ACTIVITY: Only the lines from the line holding "change root password" through the final line of the entries below are to be returned, exactly as they stand.

DATA EXCERPTS:
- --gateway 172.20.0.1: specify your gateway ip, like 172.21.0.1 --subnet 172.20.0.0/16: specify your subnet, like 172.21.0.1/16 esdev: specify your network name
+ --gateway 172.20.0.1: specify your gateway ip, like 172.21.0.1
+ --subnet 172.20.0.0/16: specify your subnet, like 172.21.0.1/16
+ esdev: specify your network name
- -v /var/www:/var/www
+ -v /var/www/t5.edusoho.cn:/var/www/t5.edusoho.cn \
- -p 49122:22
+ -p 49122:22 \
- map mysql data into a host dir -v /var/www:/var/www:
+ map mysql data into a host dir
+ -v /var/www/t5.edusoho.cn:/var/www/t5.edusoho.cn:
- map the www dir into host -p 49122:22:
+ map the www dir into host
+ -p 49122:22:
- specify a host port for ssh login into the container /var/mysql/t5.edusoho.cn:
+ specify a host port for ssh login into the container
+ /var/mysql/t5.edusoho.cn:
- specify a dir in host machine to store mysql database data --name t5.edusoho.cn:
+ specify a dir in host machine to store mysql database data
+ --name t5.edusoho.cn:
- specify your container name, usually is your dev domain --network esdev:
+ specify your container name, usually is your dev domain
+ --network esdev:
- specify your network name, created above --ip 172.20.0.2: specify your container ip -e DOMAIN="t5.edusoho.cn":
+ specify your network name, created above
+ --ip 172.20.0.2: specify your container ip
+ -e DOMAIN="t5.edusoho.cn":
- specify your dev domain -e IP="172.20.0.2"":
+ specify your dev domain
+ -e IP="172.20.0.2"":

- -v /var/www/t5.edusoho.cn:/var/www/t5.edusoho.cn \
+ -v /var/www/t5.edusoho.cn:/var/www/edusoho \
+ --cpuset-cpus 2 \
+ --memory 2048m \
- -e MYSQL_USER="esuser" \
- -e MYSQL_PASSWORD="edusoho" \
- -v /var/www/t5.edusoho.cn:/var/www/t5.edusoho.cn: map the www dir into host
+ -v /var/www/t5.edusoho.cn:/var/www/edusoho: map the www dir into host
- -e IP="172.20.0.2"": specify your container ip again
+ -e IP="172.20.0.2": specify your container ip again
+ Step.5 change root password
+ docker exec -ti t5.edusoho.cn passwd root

SOLUTION TO THE PROBLEM:
+ Step.5 change root password
+ docker exec -ti t5.edusoho.cn passwd root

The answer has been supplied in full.